If all I want to do is gain weight, should I be doing any cardio (besides to warm up)? Some day don't do any, and others say do them on off days. If I don't get any cardio at all, won't that encourage fat gain instead of muscle gain? Thanks.
As long as you're taking into account the fact that you're burning more calories while doing cardio and eating more food to compensate, there shouldn't be a problem with doing cardio while bulking. You WILL have to eat excess calories than what you're burning off in order to see gains, though. Otherwise it will hurt your gains during a bulk phase.

WildCard
03-08-2006, 12:48 AM
Cardio starts burning fat after your glycogen stores are gone, which is why it's better to do cardio after lifting. .

I believe that mid-paced cardio for the duration we normally perform (30-45 minutes) burns very little glucose...mostly fat burn.

sCaRz*Of*PaiN
03-08-2006, 01:02 AM
It's just a waste of energy expenditure if you're using it for fat loss. Hitting the weights should be the main focus, in my opinion. It's just not as efficient to try and lose weight via hardcore cardio. It's good for the heart though and that's the main reason I do it. Having a stronger heart also increases your endurance when doing weightlifting.

Only after 20 minutes or so does cardio start tapping into your fat stores. Before this, the main source of energy is glucose. Which is why I say it's better to do cardio after weights because your glycogen stores are depleted, leaving only your fat stores to burn. Waiting 20+ minutes to start hitting your fat stores seems a bit tiring and isn't as fun as lifting weights. At least I think it's more fun than just sitting or running in place for almost an hour.

ShockBoxer
03-08-2006, 07:13 AM
I'm just not a big fan of cardio. Back last year in my cardio bunny days I got to the point where I could do an eliptical on maximum level, maximum incline for twenty minutes. Sprinting up six flights of stairs at work would still destroy me.

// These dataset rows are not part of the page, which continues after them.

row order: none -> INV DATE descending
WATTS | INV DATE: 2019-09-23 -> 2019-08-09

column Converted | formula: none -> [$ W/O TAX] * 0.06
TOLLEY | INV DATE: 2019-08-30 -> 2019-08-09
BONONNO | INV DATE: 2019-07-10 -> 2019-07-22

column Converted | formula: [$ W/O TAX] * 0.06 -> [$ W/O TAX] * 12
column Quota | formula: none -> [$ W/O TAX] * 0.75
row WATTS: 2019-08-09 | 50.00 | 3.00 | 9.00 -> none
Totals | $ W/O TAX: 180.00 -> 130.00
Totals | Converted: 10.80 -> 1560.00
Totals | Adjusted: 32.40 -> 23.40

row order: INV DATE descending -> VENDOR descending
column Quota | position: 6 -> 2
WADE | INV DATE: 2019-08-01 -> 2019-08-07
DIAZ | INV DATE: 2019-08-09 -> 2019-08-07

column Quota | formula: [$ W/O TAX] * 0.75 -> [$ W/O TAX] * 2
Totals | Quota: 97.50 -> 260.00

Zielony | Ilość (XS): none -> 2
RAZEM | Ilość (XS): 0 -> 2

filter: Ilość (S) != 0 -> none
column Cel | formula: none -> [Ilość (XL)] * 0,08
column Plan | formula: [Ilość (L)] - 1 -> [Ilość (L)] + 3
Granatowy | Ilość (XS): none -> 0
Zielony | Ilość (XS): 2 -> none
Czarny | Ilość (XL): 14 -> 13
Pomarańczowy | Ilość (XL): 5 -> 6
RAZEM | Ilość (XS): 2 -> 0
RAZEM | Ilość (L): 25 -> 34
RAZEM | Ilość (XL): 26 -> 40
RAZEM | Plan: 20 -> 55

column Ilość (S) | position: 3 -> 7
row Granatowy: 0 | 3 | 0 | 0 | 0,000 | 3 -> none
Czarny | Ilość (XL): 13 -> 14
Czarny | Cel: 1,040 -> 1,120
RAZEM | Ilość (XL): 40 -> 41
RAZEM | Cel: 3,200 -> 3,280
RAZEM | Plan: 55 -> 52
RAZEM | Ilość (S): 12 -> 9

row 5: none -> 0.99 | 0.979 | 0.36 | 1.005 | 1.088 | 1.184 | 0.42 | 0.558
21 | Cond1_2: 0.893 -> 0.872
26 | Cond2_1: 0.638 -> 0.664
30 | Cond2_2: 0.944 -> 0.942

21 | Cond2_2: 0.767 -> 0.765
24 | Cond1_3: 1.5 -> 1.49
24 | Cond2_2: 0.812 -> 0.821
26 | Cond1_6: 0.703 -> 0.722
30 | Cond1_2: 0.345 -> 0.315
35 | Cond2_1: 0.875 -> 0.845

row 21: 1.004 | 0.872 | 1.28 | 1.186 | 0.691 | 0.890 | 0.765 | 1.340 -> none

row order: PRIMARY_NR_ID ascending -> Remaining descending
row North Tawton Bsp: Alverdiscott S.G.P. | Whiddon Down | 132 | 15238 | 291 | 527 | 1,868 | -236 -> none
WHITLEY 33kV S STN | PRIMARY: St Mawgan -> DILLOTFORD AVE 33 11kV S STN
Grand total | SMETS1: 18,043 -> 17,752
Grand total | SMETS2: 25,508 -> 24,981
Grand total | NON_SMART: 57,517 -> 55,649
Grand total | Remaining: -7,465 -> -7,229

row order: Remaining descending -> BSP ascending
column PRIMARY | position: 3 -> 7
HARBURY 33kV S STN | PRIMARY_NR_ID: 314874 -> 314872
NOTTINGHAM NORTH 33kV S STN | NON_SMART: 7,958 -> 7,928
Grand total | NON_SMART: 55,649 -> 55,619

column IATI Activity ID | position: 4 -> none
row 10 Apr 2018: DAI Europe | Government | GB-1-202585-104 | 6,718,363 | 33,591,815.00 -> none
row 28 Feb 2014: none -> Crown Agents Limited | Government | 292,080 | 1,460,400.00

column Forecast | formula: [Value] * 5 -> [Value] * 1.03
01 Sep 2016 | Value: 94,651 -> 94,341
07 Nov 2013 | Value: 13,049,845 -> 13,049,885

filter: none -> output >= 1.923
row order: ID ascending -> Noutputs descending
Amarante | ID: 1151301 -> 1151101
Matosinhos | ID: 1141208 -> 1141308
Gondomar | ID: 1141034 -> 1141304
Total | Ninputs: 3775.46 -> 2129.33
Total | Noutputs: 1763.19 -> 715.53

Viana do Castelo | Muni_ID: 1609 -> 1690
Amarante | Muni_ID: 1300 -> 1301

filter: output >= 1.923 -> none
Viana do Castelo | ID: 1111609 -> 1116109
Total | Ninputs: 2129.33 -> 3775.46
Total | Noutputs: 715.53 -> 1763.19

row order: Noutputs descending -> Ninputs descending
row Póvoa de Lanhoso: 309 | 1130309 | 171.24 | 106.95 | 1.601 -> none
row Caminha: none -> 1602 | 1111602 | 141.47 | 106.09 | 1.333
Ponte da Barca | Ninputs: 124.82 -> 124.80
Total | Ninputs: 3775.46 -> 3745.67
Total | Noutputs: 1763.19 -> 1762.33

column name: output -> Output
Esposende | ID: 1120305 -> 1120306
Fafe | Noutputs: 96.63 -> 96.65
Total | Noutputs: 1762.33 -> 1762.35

Now to do cardio I sprint up those six flights of stairs, every morning. They no longer wind me. Maybe I'm not burning as many calories doing so but my FUNCTIONAL endurance is going up... and since that's what I wanted from cardio in the first place I find it really hard to step onto an eliptical machine and be bored for 20 minutes.

MJS
03-08-2006, 09:42 AM
I find doing HIIT 2-3 times a week during my bulking stages increases my appetite, gives me more energy, and as a mental thing - makes my veins pop out so when I look in the mirror .. I think, f*ck yeah I'm a beast. Seems like a win-win-win to me... even though I am nuts.

Meat_Head
03-08-2006, 10:51 AM
Regular cardio sucks... either do swimming or something involving multiple sprints

Jordanbcool
03-29-2006, 09:52 AM
I'd have to disagree with most people in this thread that say cardio is useless or that it sucks. Physical activity is always good for you no matter what your goals are. I've recently started doing HIIT and it works wonders for fat loss while increasing your speed considerably. Also AM cardio is not bad either. Early in the morning your glycocen stores are low if not completly gone, so your body burns alot of fat if you decide to do morning cardio. If you over-do AM cardio it can burn hard earned muscle so DO NOT become a long distance runner. 30 minutes at a slow jog is more then enough.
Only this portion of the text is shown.